Russland trug ebenfalls sein Scherflein dazu bei, indem es den anerkannten Menschenrechtsbeauftragen Wladimir Lukin nach Kiew schickte und damit ein klares Signal aussandte, dass es an einer Lösung des Konflikts interessiert sei. Dabei trieb Präsident Putin wohl weniger die mediale Aufmerksamkeit für die Abschlussfeier der Olympischen Spiele um als die Sorge um ein sich immer weiter destabilisierendes Nachbarland Ukraine. Bei allem geopolitischen Kalkül ist ein gespaltenes Land an der westlichen Grenze das Letzte, was sich Russland wünscht. Das musste auch Putin erkennen.

Für die EU erwächst aus diesem Erfolg Verantwortung für eine nach wie vor instabile Ukraine. Das Land steht wirtschaftlich vor enormen Herausforderungen und benötigt dringend Kredite in Milliardenhöhe, um einen Staatsbankrott abzuwenden. Russland erkennt die neue Übergangsregierung nicht an und hat seine weiteren gegenüber Präsident Janukowitsch Ende vergangenen Jahres zugesagten Kredite vorerst auf Eis gelegt. Nun sind der IWF und die EU am Zug. Die EU muss mehr Bereitschaft zu finanziellem Engagement zeigen als noch im vergangenen Jahr – dass die erforderlichen Mittel im Ernstfall zur Verfügung stehen, haben die enormen Ausgaben in der Finanzkrise und der europäischen Schuldenkrise gezeigt. Voraussetzung dafür dürften allerdings tiefgreifende Wirtschaftsreformen in der Ukraine sein. 

Auch muss die EU den politischen Prozess in der Ukraine konstruktiv begleiten. Ob Julija Timoschenko als mögliche Präsidentin den erhofften Wandel zu mehr Transparenz und Rechtsstaatlichkeit bringen und das Land hinter sich vereinen kann, sei dahingestellt. Offen bleibt auch, wer in der Ukraine die Korruption innerhalb der Machteliten wirksam bekämpfen und einen Wandel in der politischen Kultur herbeiführen kann, um die Kluft zwischen Regierenden und Regierten zu überbrücken.

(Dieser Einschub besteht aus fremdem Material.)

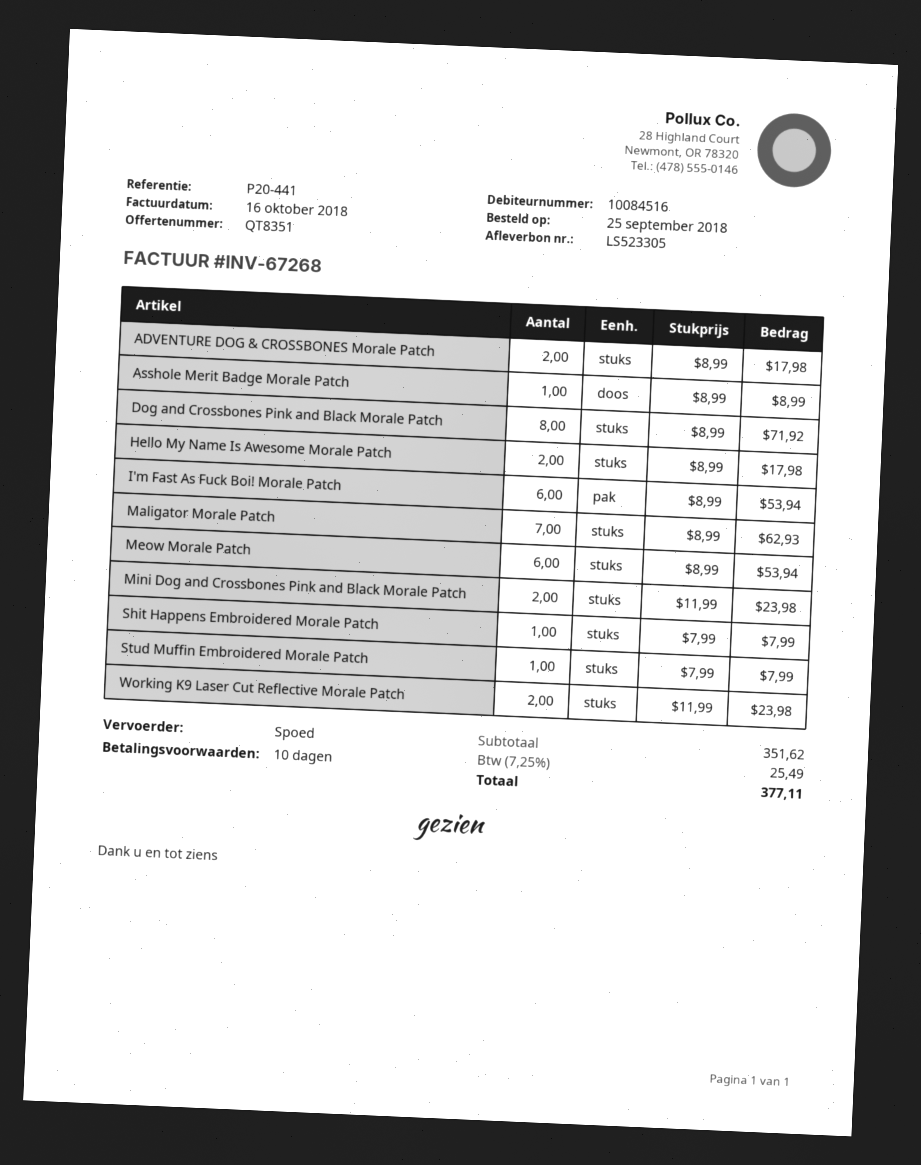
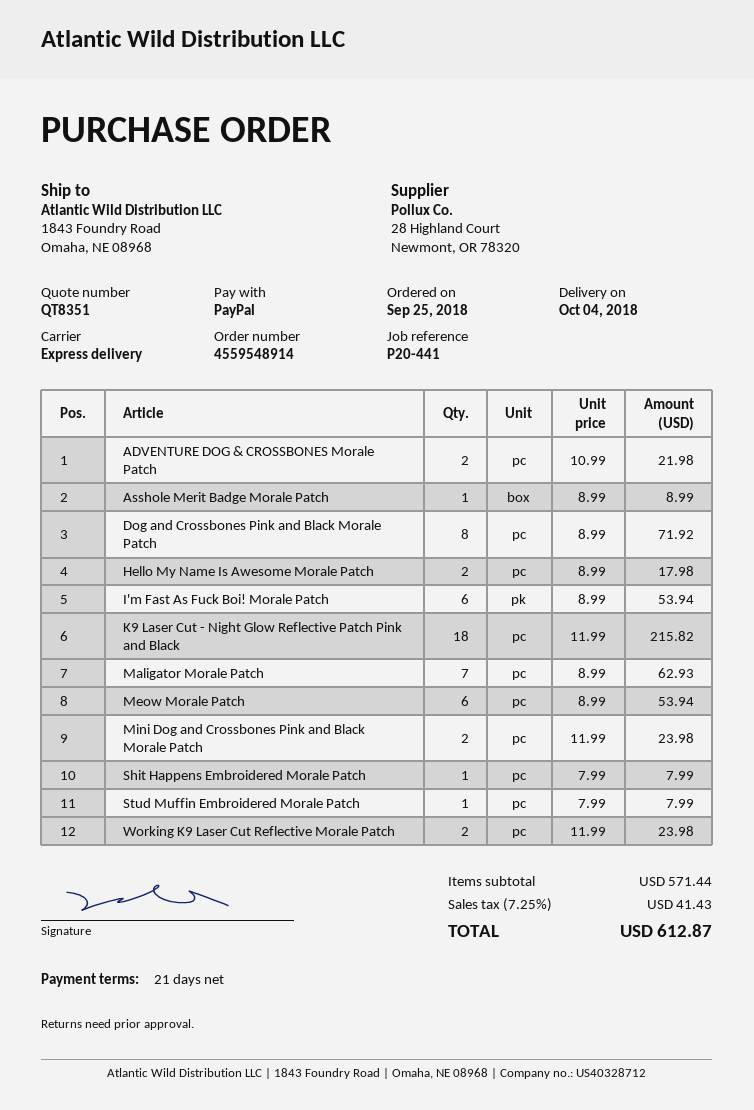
payment terms: 10 days -> 21 days
ADVENTURE DOG & CROSSBONES Morale Patch: 2 x 8.99 = 17.98 -> 2 x 10.99 = 21.98
K9 Laser Cut - Night Glow Reflective Patch Pink and Black: none -> 18 x 11.99 = 215.82
subtotal: 351.62 -> 571.44
tax: 7.25% = 25.49 -> 7.25% = 41.43
total: 377.11 -> 612.87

Um einen umfassenden Reformwillen zu mehr Rechtsstaatlichkeit und Demokratie zu erzeugen, muss die EU deswegen bereit sein, mehr anzubieten, als die reine Assoziierung. Auch wenn die Ukraine im Moment meilenweit davon entfernt ist, die Voraussetzungen für die EU-Mitgliedschaft zu erfüllen, braucht sie genau diese Perspektive.

Zugleich birgt die Situation aber auch die Chance, die europäische Außenpolitik nachhaltig zu stärken. Eine dauerhafte strategische Abstimmung zwischen Deutschland, Polen und Frankreich, in der die drei Länder ihr gemeinsames Gewicht in die Waagschale legen und bereit sind, auf höchster Ebene Verhandlungen zu führen, wäre ein großer Schritt hin zu mehr Präsenz und Durchsetzungsfähigkeit europäischer Außenpolitik. Das gilt insbesondere für die Östliche Partnerschaft, die nach dem enttäuschenden Gipfel in Vilnius im November letzten Jahres konzeptionell auf ein neues Fundament gestellt werden muss. Ebenso gilt es für die Politik gegenüber Russland, die dringend einer stärkeren strategischen Abstimmung innerhalb der EU bedarf.

Kritiker mögen einwenden, dass diese Form der europäischen Außenpolitik kleinere EU-Länder außen vor lässt und auf europäischer Ebene nicht institutionalisiert ist. Mehr Schlagkraft wird die europäische Außenpolitik aber kaum durch eine noch stärkere Institutionalisierung erhalten, sondern nur durch mehr politischen Willen. Die im Vertrag von Lissabon geschaffenen Strukturen der Außenbeauftragten und des Europäischen Auswärtigen Dienstes sind bei Weitem noch nicht ausgefüllt. Darüber hinaus ist die Abstimmung innerhalb der EU unerlässlich. Hier sollten sich im Sinne einer "variablen Geometrie" vor allem die Staaten einbringen, deren nationale Interessen im jeweiligen Fall besonders betroffen sind. Im Hinblick auf Syrien oder die Türkei könnte eine Delegation von Außenministern der EU dementsprechend auch anders zusammengesetzt sein als vergangene Woche in Kiew.

Zu hoffen wäre in jedem Fall, dass die Vereinbarung in Kiew, die kaum 24 Stunden hielt, eines Tages für einen Neuanfang in der europäischen Außenpolitik steht.